%%

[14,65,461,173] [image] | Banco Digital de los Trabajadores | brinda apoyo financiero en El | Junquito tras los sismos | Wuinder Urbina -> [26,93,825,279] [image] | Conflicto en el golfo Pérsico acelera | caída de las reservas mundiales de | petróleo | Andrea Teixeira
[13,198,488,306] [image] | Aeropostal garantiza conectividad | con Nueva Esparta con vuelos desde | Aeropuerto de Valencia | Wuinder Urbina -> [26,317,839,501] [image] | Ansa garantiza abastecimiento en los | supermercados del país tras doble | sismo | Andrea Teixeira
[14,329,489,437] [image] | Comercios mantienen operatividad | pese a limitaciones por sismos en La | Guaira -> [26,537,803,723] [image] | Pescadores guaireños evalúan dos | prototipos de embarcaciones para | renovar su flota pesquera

%%
%%

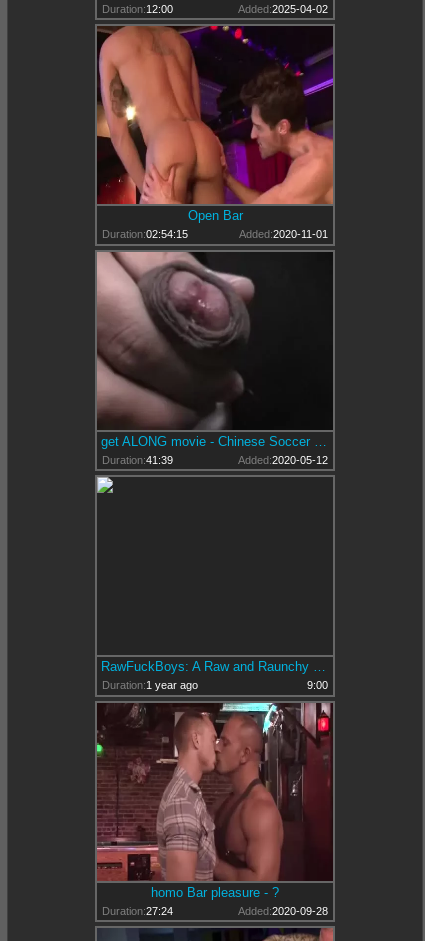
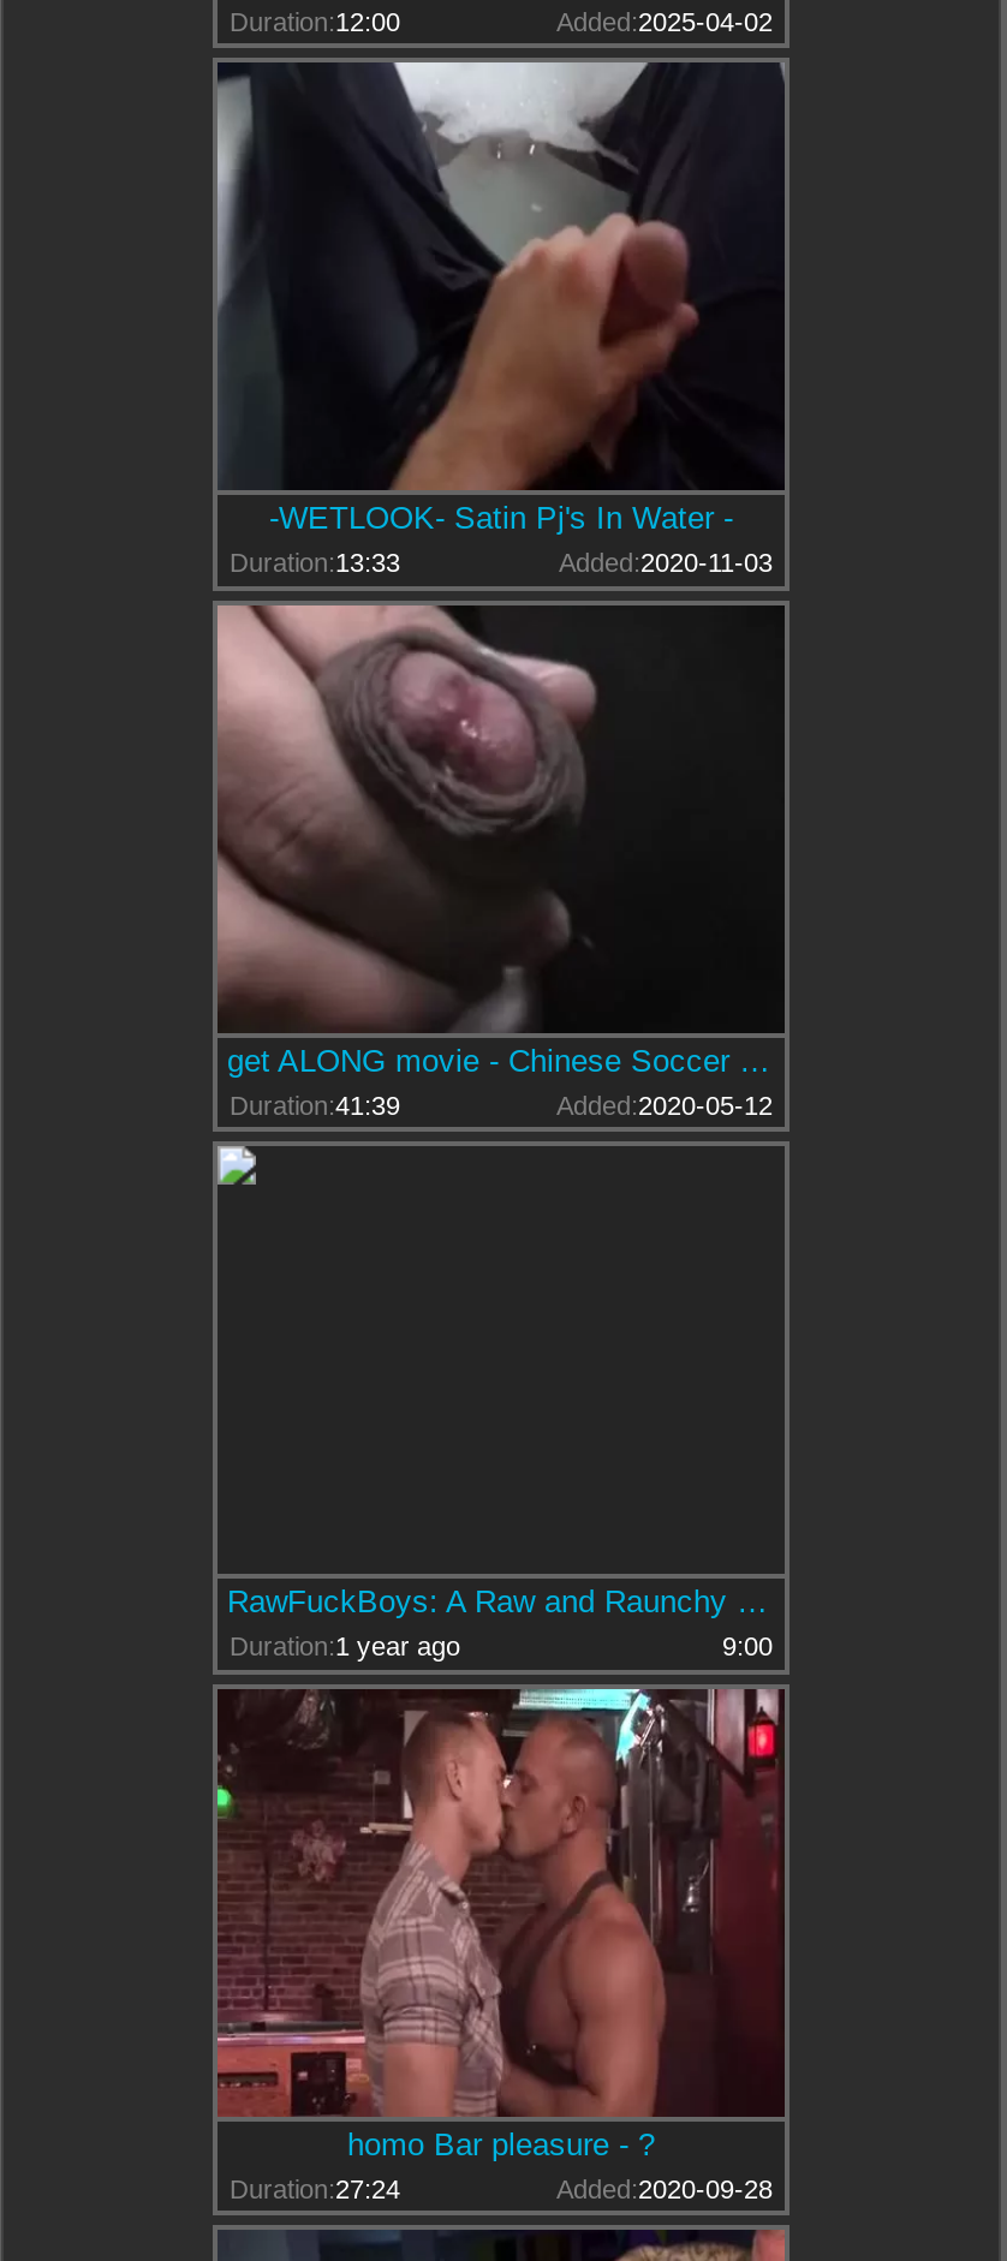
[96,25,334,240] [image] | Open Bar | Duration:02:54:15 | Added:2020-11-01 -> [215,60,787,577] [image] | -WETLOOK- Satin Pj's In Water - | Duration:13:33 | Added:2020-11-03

%%
%%

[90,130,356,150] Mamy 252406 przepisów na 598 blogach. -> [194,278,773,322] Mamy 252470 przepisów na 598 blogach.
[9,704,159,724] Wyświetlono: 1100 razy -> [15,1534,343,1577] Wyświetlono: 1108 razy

%%

* **Assignment**
From the records above, copy only the lines starting with the line that holds "[14,65,461,173] [image] |" and going on through the line that holds "[14,329,489,437] [image] |", exactly as written.

* **Result below**
[14,65,461,173] [image] | Banco Digital de los Trabajadores | brinda apoyo financiero en El | Junquito tras los sismos | Wuinder Urbina -> [26,93,825,279] [image] | Conflicto en el golfo Pérsico acelera | caída de las reservas mundiales de | petróleo | Andrea Teixeira
[13,198,488,306] [image] | Aeropostal garantiza conectividad | con Nueva Esparta con vuelos desde | Aeropuerto de Valencia | Wuinder Urbina -> [26,317,839,501] [image] | Ansa garantiza abastecimiento en los | supermercados del país tras doble | sismo | Andrea Teixeira
[14,329,489,437] [image] | Comercios mantienen operatividad | pese a limitaciones por sismos en La | Guaira -> [26,537,803,723] [image] | Pescadores guaireños evalúan dos | prototipos de embarcaciones para | renovar su flota pesquera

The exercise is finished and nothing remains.